_AIM OF THE TASK_. In the entries below, identify every line with the string "subtotal" and copy it.

_ENTRIES PROVIDED_.

*** Block opens ***

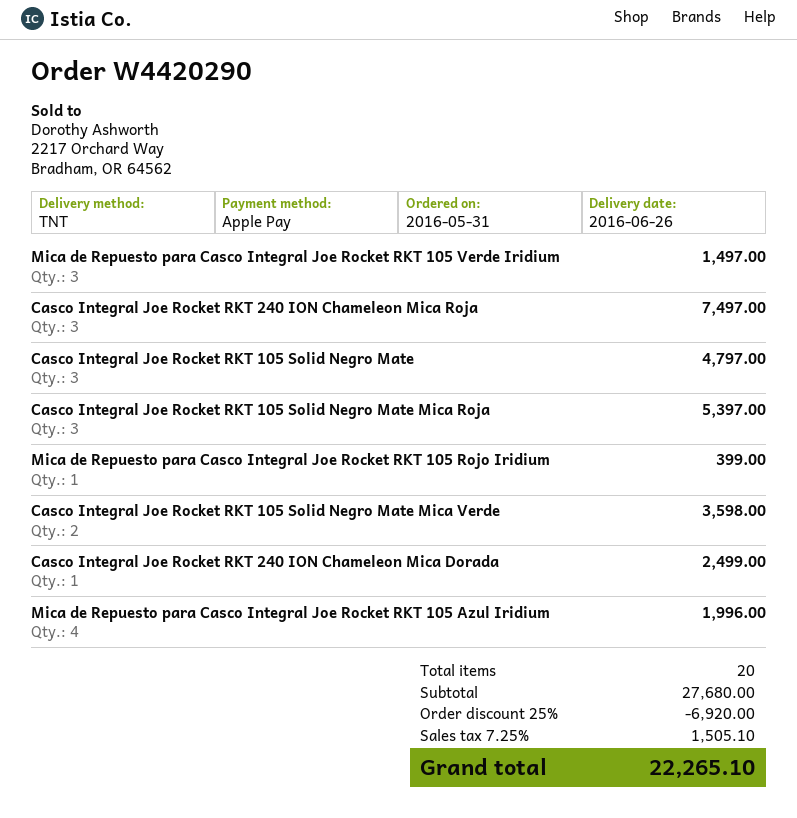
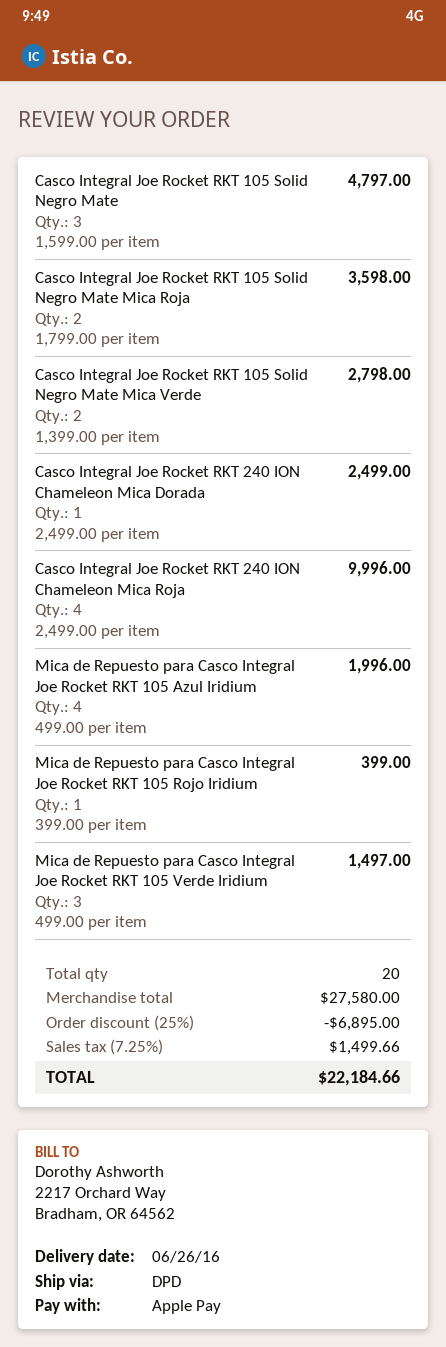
shipping method: TNT -> DPD
Casco Integral Joe Rocket RKT 240 ION Chameleon Mica Roja: 3 for 7497.00 -> 4 for 9996.00
Casco Integral Joe Rocket RKT 105 Solid Negro Mate Mica Roja: 3 for 5397.00 -> 2 for 3598.00
Casco Integral Joe Rocket RKT 105 Solid Negro Mate Mica Verde: 2 for 3598.00 -> 2 for 2798.00
subtotal: 27680.00 -> 27580.00
discount: 25% = 6920.00 -> 25% = 6895.00
tax: 7.25% = 1505.10 -> 7.25% = 1499.66
total: 22265.10 -> 22184.66

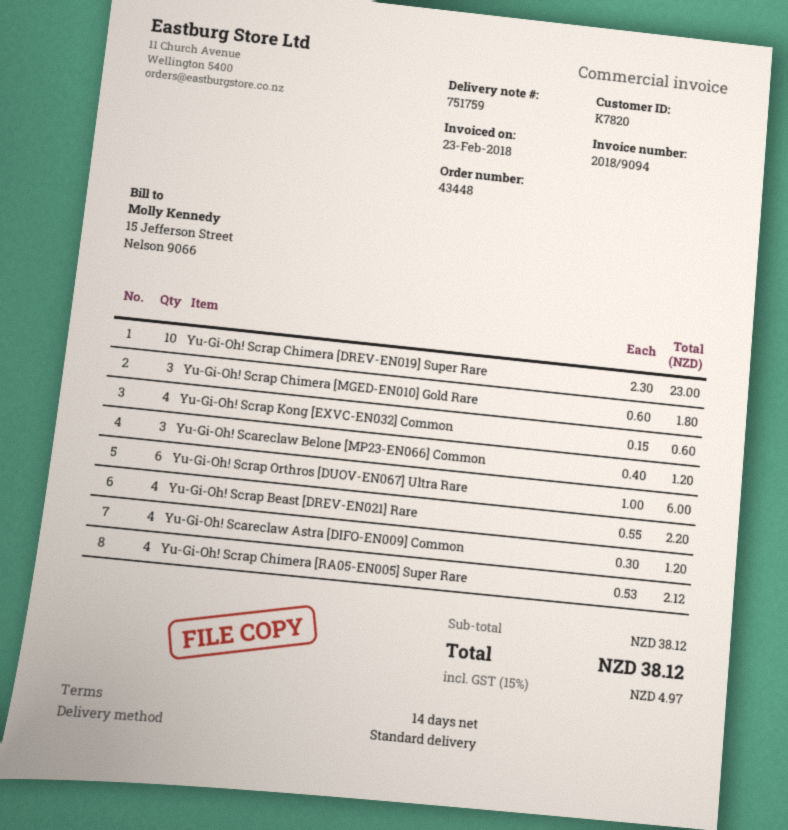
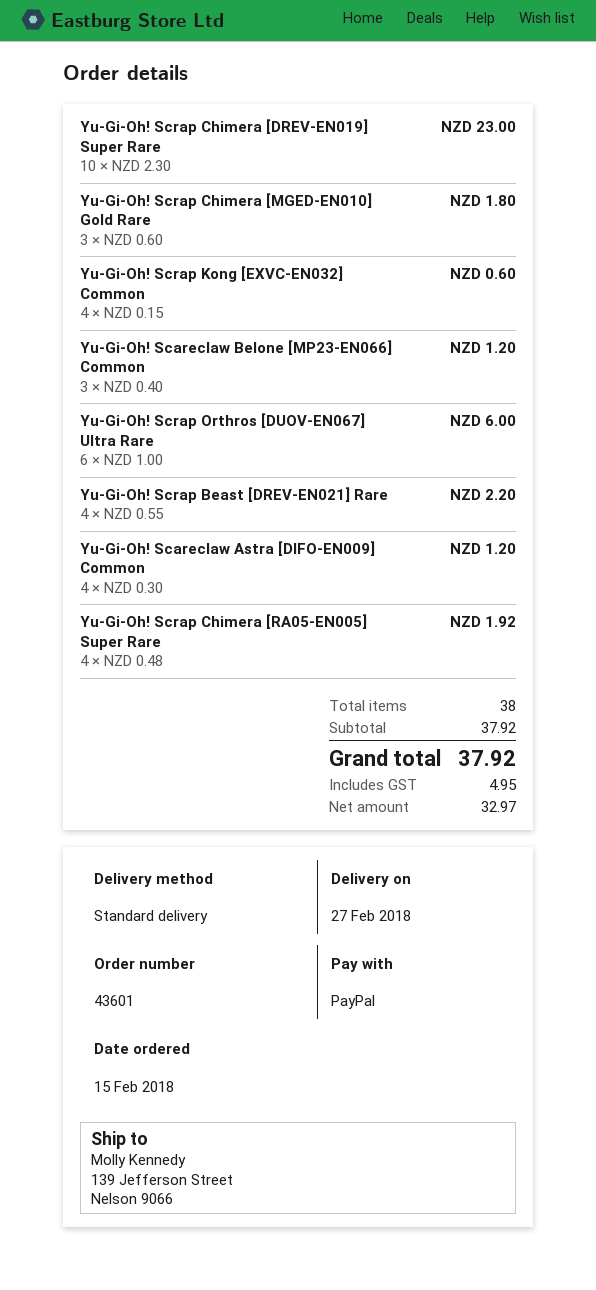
order number: 43448 -> 43601
Yu-Gi-Oh! Scrap Chimera [RA05-EN005] Super Rare: 4 x 0.53 = 2.12 -> 4 x 0.48 = 1.92
subtotal: 38.12 -> 37.92
tax: 4.97 -> 4.95
total: 38.12 -> 37.92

*** Block closes ***

_REPLY_.
subtotal: 27680.00 -> 27580.00
subtotal: 38.12 -> 37.92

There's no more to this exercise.